On some level, making a distinction between child pornography possession cases and hands-on victim cases speaks to a more generalized idea of how people interact online or with media, compared to how people interact with each other face-to-face.  That is, it is much easier to distance oneself from the feelings of people one only knows from images or Internet exchanges than it is to distance oneself from the pain of an actual person one knows.  From the perspective of a treatment provider, accepting such divisions becomes an easy way to compartmentalize, but also speaks to a number of lies—the lie of an offense of lesser seriousness for the offender, and by extension, the lie of lesser pain for those exploited.

A big part of the work done with offenders who have accessed child pornography, but have no hands-on victims, is breaking down their defense mechanisms that allow them to view child pornography as a “victimless” crime—the offender’s sense that they are not victimizing anybody because they didn’t create the porn or do anything directly to harm the children in it.  In some ways, working to establish a sense of empathy can be more challenging with users of child porn than with those who have hands-on victims, simply because it can be easier to get an offender to understand how they have harmed somebody they actually know, than it can be to get an offender to understand how they have harmed somebody in a picture or a video.  This is especially true since an offender is  unlikely to have any idea what has happened to a child in a series of pornographic photos in the time since those photos were taken, and much more likely for a hands-on offender to have some knowledge of the turmoil created in the life of a victim in the time since the offense(s) took place.

Still, child pornography ties sexual gratification to children, reinforces deviant arousal with the power of images, and provides a false sense to users of child pornography that they are not complicit in the harm that it does.  It also potentially creates the illusion for users that they are in control of what they are doing, and are capable of keeping that deviant gratification from making the leap out of their virtual worlds and into their real lives and the lives of potential victims.  And, of course, it’s illegal as @$#*%, and with good reason…great reason…unassailable reason.
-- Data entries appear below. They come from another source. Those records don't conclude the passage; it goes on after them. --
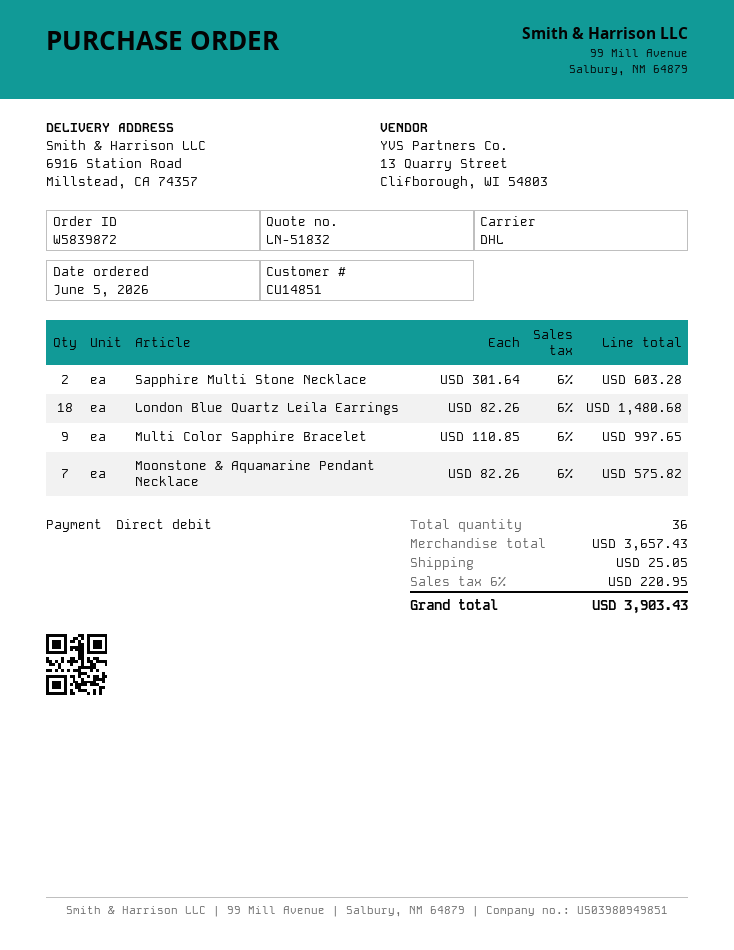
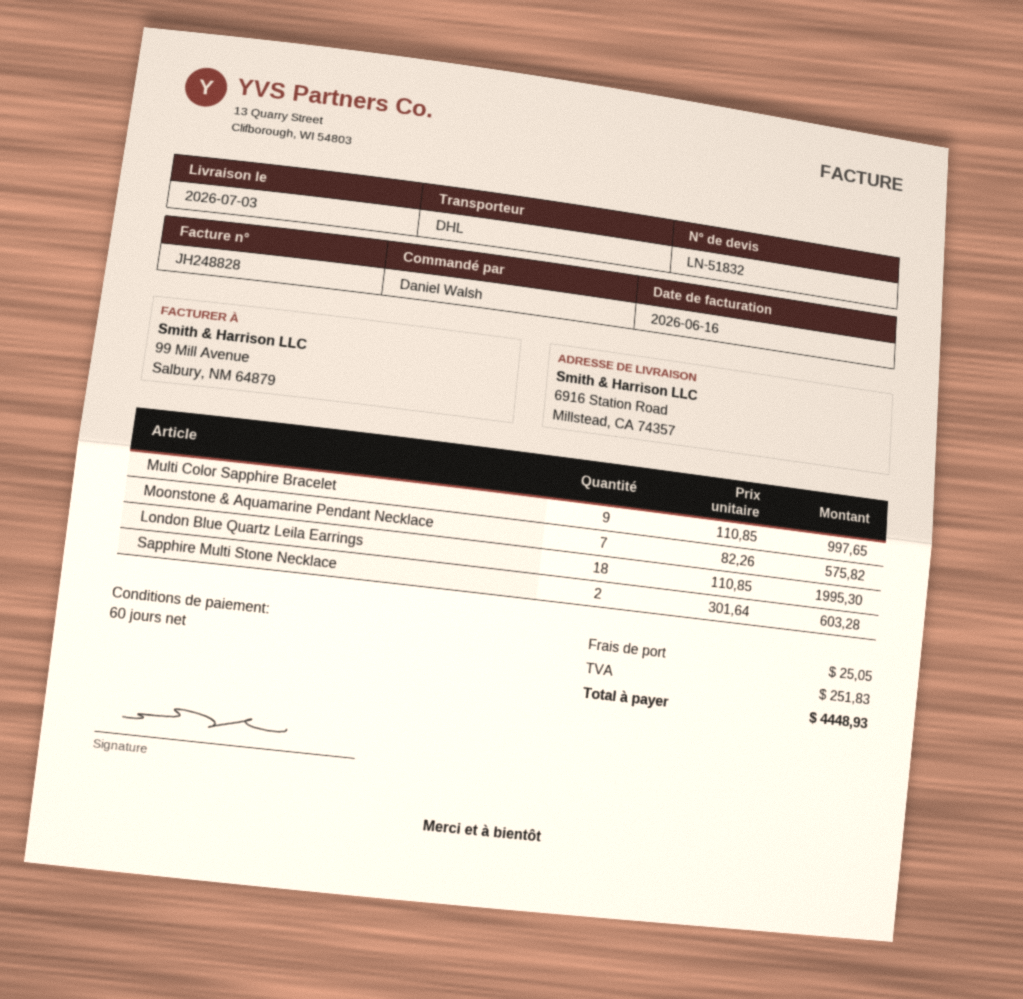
London Blue Quartz Leila Earrings: 18 x 82.26 = 1480.68 -> 18 x 110.85 = 1995.30
tax: 220.95 -> 251.83
total: 3903.43 -> 4448.93

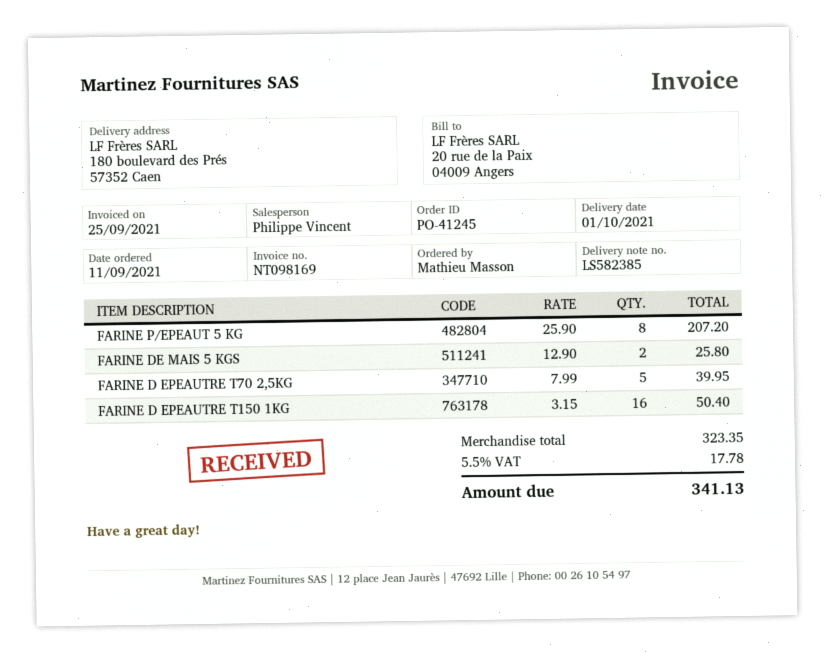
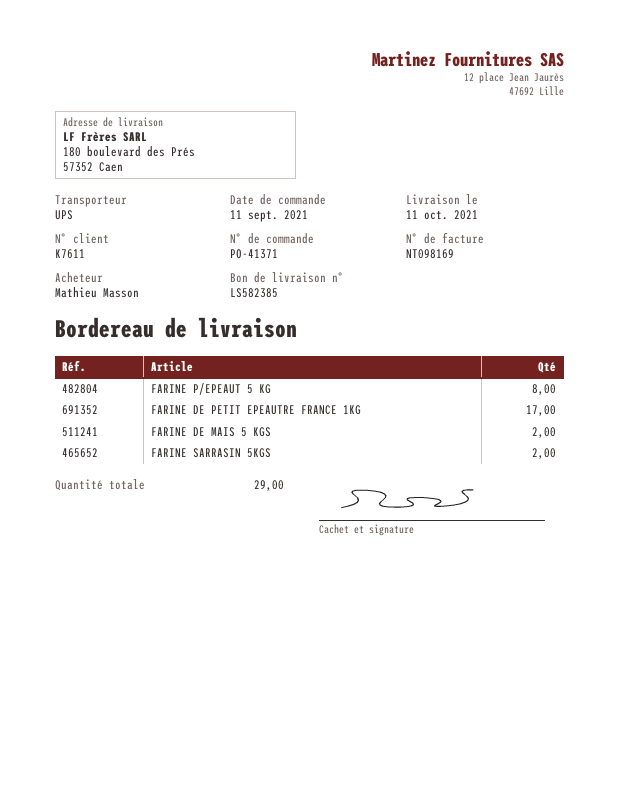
order number: PO-41245 -> PO-41371
delivery date: 2021-10-01 -> 2021-10-11
FARINE D EPEAUTRE T70 2,5KG: 5 -> none
FARINE D EPEAUTRE T150 1KG: 16 -> none
FARINE DE PETIT EPEAUTRE FRANCE 1KG: none -> 17
FARINE SARRASIN 5KGS: none -> 2

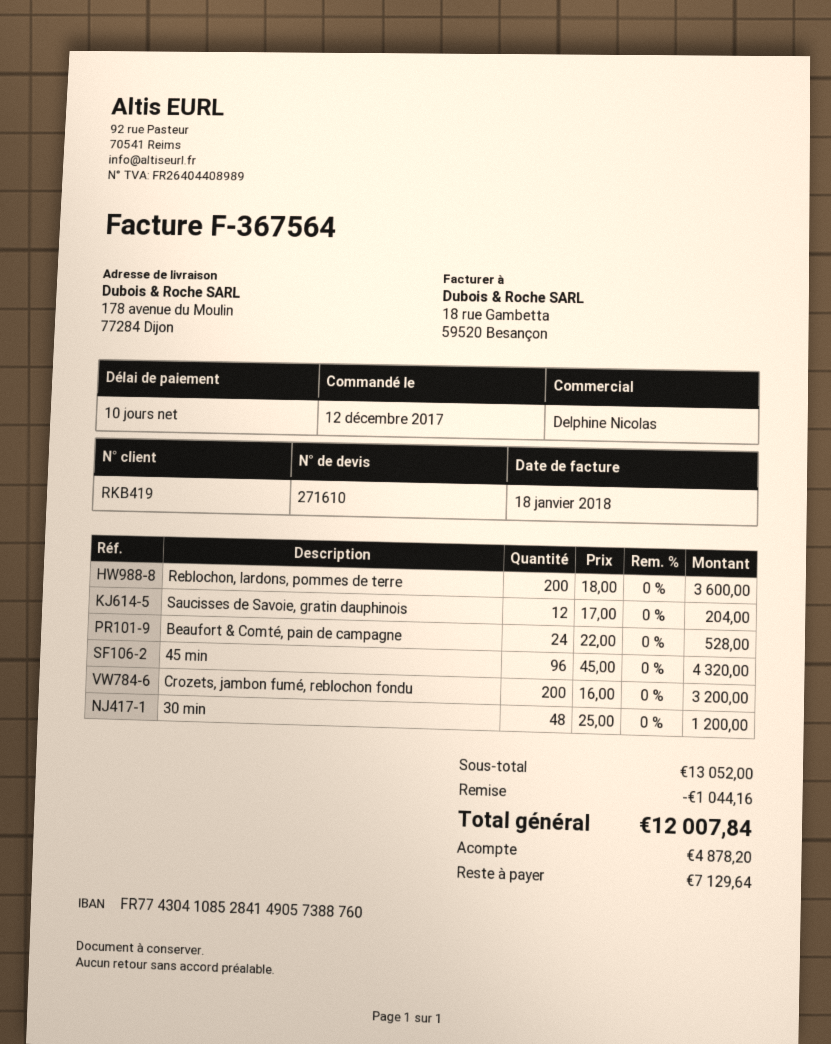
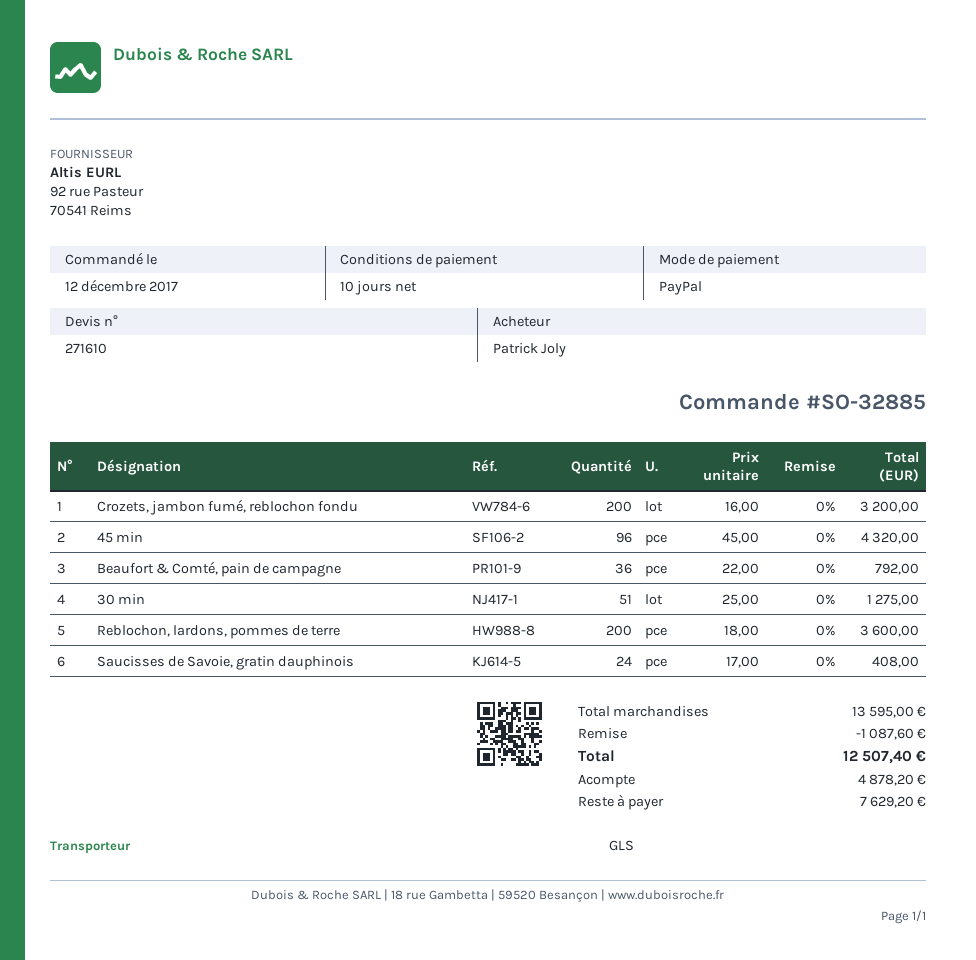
Saucisses de Savoie, gratin dauphinois: 12 x 17.00 = 204.00 -> 24 x 17.00 = 408.00
Beaufort & Comté, pain de campagne: 24 x 22.00 = 528.00 -> 36 x 22.00 = 792.00
30 min: 48 x 25.00 = 1200.00 -> 51 x 25.00 = 1275.00
subtotal: 13052.00 -> 13595.00
discount: 1044.16 -> 1087.60
total: 12007.84 -> 12507.40
balance: 7129.64 -> 7629.20

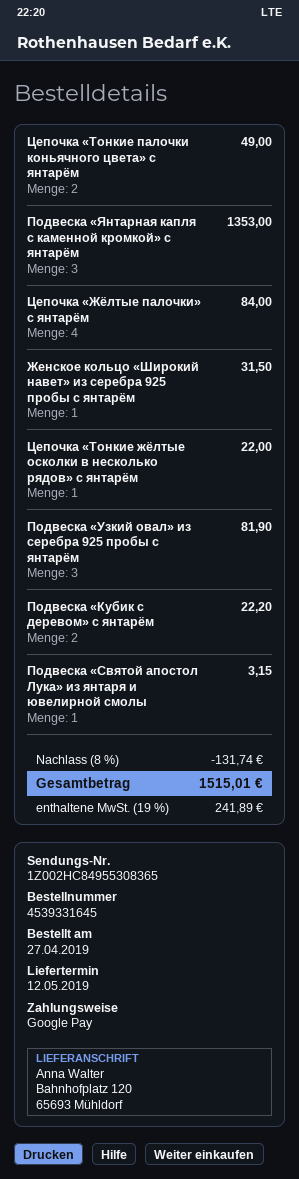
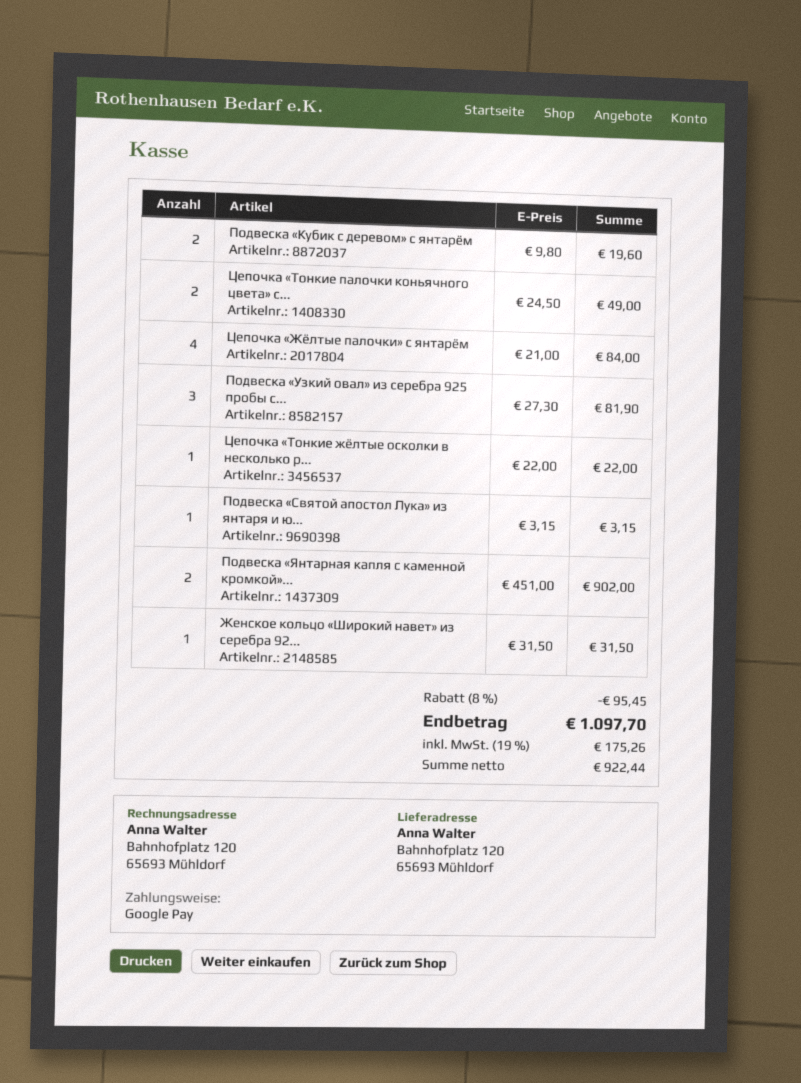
Подвеска «Янтарная капля с каменной кромкой» с янтарём: 3 for 1353.00 -> 2 for 902.00
Подвеска «Кубик с деревом» с янтарём: 2 for 22.20 -> 2 for 19.60
discount: 8% = 131.74 -> 8% = 95.45
tax: 19% = 241.89 -> 19% = 175.26
total: 1515.01 -> 1097.70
The issue of child pornography is one that I have to address with clients on a regular basis.  But it is also one that I am seeing as a more frequent element in the ‘histories’ of the offenders I encounter—particularly for those in their twenties and younger.  On the one hand, I understand the possibility of increased use of child porn as a consequence of Internet access and the ability to find child pornography by chasing down links on a computer, as opposed to having to go through several steps to connect to purveyors via phone, through the mail, or in face-to-face meetings.  But on the other hand, I find the possibility of increased use to be somewhat shocking in the sense that I assume people realize just how much trouble they can get into for possessing it.  Also, it takes some effort to get to it.  It’s not the kind of thing that turns up in sidebar links when you’re shopping for curtains online.  And, given that reporting child pornography that one might encounter is also a matter of clicking a few links or making a phone call or two, one would think that anybody who came across it would report it, just to keep themselves out of trouble.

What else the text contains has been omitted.